WORK ORDER: From the entries that follow, pick out all lines holding "return".

[EXTRACTED ENTRIES Boundary: Start]

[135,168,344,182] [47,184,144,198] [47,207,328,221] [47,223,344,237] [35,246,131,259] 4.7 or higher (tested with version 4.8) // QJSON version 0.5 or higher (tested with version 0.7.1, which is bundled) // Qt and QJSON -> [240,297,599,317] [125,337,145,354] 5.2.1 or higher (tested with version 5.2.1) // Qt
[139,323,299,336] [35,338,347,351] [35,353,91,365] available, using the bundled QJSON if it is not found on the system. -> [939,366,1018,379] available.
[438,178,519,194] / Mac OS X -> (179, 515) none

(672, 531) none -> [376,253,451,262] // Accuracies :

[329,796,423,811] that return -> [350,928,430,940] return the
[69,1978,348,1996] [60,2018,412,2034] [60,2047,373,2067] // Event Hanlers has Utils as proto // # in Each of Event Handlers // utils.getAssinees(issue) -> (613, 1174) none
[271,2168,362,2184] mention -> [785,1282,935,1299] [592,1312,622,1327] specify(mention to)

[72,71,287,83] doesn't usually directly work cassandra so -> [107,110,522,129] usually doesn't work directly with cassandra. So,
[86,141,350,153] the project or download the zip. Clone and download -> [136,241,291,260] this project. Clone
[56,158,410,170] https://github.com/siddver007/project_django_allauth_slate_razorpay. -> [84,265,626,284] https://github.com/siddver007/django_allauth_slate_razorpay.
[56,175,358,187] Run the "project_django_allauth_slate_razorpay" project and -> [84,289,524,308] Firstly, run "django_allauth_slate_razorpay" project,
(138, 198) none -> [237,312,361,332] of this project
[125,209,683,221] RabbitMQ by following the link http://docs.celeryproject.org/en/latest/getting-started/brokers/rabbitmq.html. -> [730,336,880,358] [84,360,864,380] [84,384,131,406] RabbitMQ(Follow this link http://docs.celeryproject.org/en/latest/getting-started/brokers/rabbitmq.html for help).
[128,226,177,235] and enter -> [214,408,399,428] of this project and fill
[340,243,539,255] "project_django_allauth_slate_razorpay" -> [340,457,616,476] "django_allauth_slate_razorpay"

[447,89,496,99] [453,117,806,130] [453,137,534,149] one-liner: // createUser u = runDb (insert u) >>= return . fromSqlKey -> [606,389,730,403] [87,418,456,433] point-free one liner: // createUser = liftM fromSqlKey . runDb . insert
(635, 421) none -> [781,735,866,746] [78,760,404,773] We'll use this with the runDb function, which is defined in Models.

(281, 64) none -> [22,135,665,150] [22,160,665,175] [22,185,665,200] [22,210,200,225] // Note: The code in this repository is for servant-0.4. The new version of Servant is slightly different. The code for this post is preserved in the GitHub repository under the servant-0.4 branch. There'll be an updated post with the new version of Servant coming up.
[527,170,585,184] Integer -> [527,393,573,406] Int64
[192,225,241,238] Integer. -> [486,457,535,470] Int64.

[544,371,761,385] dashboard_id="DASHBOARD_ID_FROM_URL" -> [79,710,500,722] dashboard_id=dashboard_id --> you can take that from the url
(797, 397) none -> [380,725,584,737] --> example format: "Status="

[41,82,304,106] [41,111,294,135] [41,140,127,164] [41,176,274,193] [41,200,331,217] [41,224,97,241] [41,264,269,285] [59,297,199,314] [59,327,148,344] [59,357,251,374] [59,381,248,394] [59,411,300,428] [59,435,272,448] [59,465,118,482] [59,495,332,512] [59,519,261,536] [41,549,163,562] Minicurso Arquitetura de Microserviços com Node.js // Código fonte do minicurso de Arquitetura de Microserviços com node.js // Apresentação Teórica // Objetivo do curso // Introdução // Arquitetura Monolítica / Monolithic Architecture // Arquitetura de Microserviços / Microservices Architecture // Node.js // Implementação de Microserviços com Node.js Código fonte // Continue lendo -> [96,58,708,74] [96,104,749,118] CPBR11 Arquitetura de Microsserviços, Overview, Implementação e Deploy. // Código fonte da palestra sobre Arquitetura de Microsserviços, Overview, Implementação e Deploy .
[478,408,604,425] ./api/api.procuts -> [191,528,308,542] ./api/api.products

[EXTRACTED ENTRIES Boundary: End]

OUTPUT FOR THIS TASK:
[329,796,423,811] that return -> [350,928,430,940] return the
[447,89,496,99] [453,117,806,130] [453,137,534,149] one-liner: // createUser u = runDb (insert u) >>= return . fromSqlKey -> [606,389,730,403] [87,418,456,433] point-free one liner: // createUser = liftM fromSqlKey . runDb . insert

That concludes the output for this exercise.